Condemning Pablo to death alienated him from the rest of society. His life was worthless because he was denied everything that was of value in his life. This explains why he did not want to cooperate with the police and refused to divulge the whereabouts of his friend to police. Alienation has been used in the story to separate Pablo from his pressures political activities. The protagonist had dedicated his life to fighting for his people. Even, though, he was in prison, he knew that still he has influence in the society. Prison only restricted his movements, but it did not confine his ideals from reaching the people. Condemning Pablo to execution hurt him and his mission immensely. Putting him to death row was like separating him from his life.
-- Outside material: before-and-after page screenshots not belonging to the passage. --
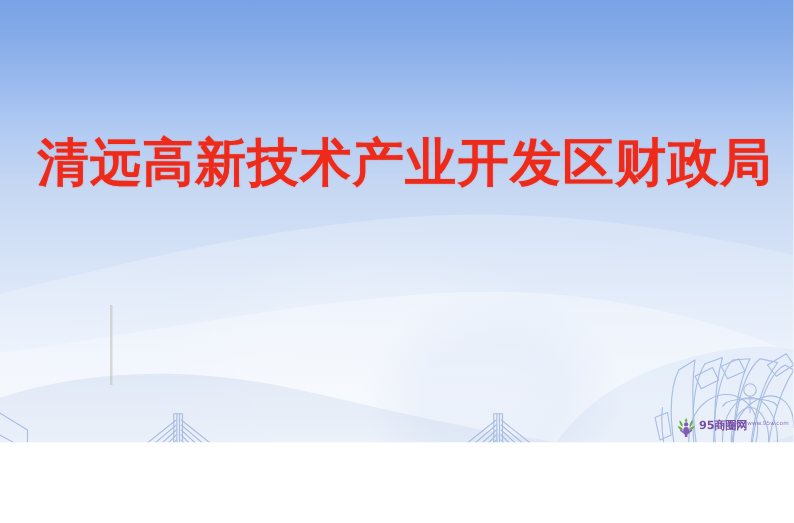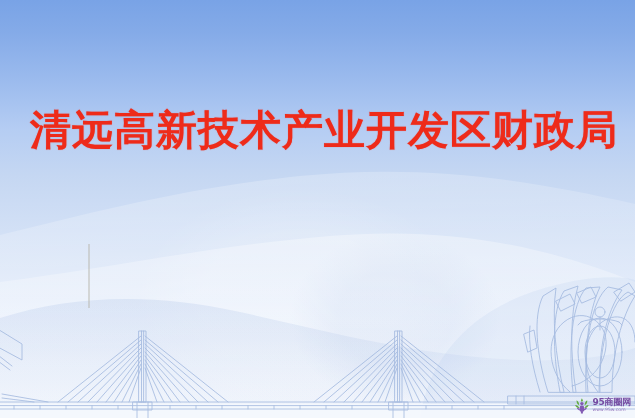--- a/index.html
+++ b/index.html
@@ -13,7 +13,7 @@
   #banner {
     position: relative;
     width: 635px;
-    height: 418px;
+    height: 354px;
     overflow: hidden;
     
     background: linear-gradient(to bottom,

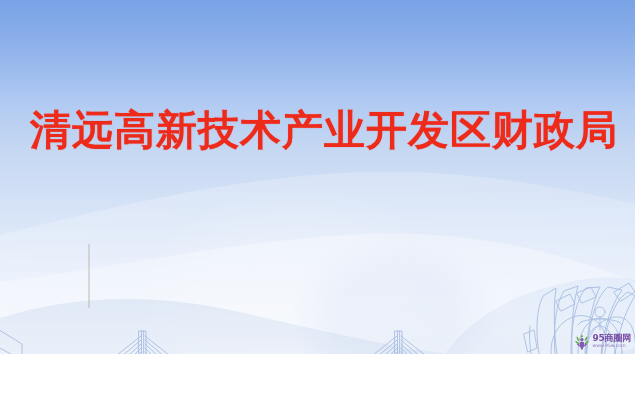--- a/index.html
+++ b/index.html
@@ -75,7 +75,6 @@
   #watermark .wm-icon { display: block; }
   #watermark .wm-text-wrap {
     display: flex;
-    flex-direction: column;
     line-height: 1;
   }
   #watermark .wm-name {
That is the reason why he gave up in everything when he discovered that he was going to be executed (Sartar, 1939).

In the metamorphosis story, the role and significance of alienation is brought out through a character called Gregor Samsa. As a travelling sales man, Gregor did everything possibly to provide for his parents and sister. Gregor wake up one morning to realize that he had turned into a huge insect. This sudden change was a significant impediment to his life. Gregor refuses to acknowledge his new body and goes back to his bed. To his surprise, he discovers that he is unable to roll over as usual because of his new form. This situation tormented Gregor gravely because he knew things were no going to be easy for his parents. Gregor did everything he can in order to provide for his family (SparkNotes Editors, 2011).

In the metamorphosis story, Gregor was a victim of alienation. His transformation into a large insect robbed him of his life. Gregor could not handle being an insect because it meant that he was going to lose his job. Loosing his job meant that he was no longer going to provide for his family; something that he enjoyed doing with all his heart. He found himself in a position that he did not know how to handle. His transformation into a giant insect alienated him from the rest of society. He no longer enjoyed life the way he did before (SparkNotes Editors, 2011).